ComScore Uses Hadoop to Tame Its Big Data Flow
Market researcher ComScore tames a torrent of data with open-source analytics.
Mike Brown, the CTO at ComScore, knows a bit about managing big data. Every day 12 terabytes of information rushes into his cluster of 80 servers running the open-source software Hadoop, which sorts and analyzes the data for a host of clients who want to know things like which online vendor sold the most e-cards or how fast Facebook is growing in Brazil. "We ingest 32 billion new rows of a data a day," he says.
The torrent of data is swelling fast enough that Brown plans to be running 200 servers by the end of the year--and without the right data-integration software, he thinks that number could double. Brown has been wading through an ocean of information ever since he joined ComScore as its first software engineer in 1999, shortly after the startup landed its original venture financing. Today the Internet market research firm reports $232 million in revenue a year. "Our growth is pretty darn linear and should continue," Brown says.
ComScore started off on a homegrown grid processing stack and in 2000 added Syncsort's data integration software, the current version of which is DMExpress. "We were up and running in weeks," Brown says. "It literally made our software run 5-10 times faster. You're not just adding storage, but you're adding compute as well."
In 2009, ComScore began migrating to Hadoop, becoming an early adopter of the technology, which has recently begun gaining traction in the enterprise market.
"We decided it was better to leverage the community than invest in building our own," Brown says. "In general, Hadoop is harder to bring into an enterprise when you have mixed operating systems.

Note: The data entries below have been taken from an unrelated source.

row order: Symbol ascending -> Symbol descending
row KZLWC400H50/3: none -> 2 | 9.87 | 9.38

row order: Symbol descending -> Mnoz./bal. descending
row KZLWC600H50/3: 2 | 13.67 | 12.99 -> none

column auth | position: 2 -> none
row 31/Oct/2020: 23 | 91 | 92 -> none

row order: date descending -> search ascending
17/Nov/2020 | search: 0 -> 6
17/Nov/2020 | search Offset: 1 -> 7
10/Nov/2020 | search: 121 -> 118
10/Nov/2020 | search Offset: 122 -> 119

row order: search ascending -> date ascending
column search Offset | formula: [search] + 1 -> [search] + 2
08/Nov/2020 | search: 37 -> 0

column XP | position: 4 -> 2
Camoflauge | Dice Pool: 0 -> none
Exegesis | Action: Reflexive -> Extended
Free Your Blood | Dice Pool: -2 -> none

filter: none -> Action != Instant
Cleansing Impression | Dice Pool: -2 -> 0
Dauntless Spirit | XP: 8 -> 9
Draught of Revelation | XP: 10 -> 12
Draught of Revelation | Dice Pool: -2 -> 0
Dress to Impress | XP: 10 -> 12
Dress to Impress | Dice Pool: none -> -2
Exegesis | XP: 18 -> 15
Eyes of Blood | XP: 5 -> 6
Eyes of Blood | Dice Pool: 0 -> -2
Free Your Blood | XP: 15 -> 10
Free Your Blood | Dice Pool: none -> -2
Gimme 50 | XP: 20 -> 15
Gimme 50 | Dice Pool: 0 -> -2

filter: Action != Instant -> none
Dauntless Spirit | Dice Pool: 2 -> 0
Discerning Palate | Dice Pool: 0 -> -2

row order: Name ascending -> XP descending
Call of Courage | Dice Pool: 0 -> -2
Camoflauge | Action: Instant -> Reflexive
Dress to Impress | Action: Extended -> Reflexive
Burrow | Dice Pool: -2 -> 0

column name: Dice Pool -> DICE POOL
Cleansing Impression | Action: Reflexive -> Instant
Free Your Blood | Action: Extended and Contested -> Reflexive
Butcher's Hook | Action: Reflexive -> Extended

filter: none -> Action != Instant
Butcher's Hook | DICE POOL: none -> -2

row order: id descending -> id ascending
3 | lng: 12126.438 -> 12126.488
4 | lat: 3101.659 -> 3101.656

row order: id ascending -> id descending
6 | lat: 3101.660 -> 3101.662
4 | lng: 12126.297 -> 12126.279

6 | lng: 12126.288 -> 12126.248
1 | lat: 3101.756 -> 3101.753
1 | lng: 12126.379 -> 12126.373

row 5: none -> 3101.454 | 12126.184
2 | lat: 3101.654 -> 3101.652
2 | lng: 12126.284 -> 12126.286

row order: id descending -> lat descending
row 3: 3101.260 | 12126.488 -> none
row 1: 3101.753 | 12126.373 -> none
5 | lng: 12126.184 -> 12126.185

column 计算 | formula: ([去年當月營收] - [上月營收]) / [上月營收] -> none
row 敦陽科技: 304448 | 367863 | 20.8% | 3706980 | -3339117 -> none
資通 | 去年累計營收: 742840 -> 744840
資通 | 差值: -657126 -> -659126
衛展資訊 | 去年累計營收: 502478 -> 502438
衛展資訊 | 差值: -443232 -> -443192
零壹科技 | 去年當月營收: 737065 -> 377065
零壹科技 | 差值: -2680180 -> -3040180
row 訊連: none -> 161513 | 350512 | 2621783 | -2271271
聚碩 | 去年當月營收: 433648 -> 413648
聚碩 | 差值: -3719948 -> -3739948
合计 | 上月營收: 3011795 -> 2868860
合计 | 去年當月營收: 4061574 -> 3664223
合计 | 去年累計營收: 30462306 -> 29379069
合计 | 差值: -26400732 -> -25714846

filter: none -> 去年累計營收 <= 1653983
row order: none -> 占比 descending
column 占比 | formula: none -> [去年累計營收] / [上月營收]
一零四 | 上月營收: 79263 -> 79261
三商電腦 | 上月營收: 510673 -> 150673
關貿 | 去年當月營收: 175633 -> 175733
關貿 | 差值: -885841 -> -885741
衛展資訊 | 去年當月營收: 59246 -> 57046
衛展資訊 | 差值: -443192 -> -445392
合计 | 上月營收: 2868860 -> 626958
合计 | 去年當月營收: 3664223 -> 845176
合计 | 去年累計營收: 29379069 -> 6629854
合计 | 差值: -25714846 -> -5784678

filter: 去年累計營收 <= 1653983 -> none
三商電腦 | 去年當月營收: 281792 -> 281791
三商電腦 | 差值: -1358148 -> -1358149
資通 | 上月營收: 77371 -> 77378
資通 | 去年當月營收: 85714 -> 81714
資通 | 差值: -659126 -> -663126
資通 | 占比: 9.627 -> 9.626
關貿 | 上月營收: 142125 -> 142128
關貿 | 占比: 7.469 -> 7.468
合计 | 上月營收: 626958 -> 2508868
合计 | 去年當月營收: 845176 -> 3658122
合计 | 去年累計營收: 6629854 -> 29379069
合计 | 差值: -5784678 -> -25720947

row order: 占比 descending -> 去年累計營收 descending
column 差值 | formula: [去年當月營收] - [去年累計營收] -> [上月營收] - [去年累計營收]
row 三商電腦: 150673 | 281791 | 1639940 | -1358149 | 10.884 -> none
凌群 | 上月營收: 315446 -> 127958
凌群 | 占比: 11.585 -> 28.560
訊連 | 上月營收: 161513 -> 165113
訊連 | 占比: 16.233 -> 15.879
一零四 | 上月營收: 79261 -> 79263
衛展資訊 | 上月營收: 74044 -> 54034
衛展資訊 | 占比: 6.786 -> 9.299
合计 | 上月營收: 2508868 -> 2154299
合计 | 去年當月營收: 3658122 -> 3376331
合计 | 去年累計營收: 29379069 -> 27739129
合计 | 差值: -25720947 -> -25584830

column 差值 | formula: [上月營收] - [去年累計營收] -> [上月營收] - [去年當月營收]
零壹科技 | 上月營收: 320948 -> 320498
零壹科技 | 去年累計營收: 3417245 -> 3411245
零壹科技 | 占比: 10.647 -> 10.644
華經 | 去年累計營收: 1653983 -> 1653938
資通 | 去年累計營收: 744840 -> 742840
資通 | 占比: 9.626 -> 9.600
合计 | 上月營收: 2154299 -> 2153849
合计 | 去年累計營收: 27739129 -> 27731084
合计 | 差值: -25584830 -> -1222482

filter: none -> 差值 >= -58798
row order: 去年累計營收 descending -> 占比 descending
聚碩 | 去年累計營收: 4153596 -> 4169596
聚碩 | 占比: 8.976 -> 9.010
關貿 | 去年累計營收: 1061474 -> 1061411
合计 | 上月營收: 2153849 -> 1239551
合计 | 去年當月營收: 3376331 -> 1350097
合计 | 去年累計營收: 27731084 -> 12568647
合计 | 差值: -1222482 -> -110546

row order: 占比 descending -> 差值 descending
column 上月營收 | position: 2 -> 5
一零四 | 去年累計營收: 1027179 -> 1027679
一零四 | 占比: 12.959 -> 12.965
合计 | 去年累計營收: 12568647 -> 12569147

DMExpress, with their connector, is helping to solve this issue."
That's a typical experience, notes James Kobielus, in a recent report for Forrester Research, where he was an analyst. Hadoop, he wrote, "lacks some critical enterprise data warehouse features, such as real-time integration and robust high availability. The Hadoop market includes many vendors that have focused on these and other deficiencies in the core Hadoop stack. Vendors have, of necessity, either built proprietary extensions to address these requirements or have leveraged various NoSQL tools and open source code to provide the requisite functionality."
In ComScore's case, Brown found that Syncsort's software made the Hadoop migration a piece of cake. "You don't have to change any code, except the push code," he says. "We use DMExpress in [more than] 30 different apps. It's our tool for any situation [where] we have to adjust the data."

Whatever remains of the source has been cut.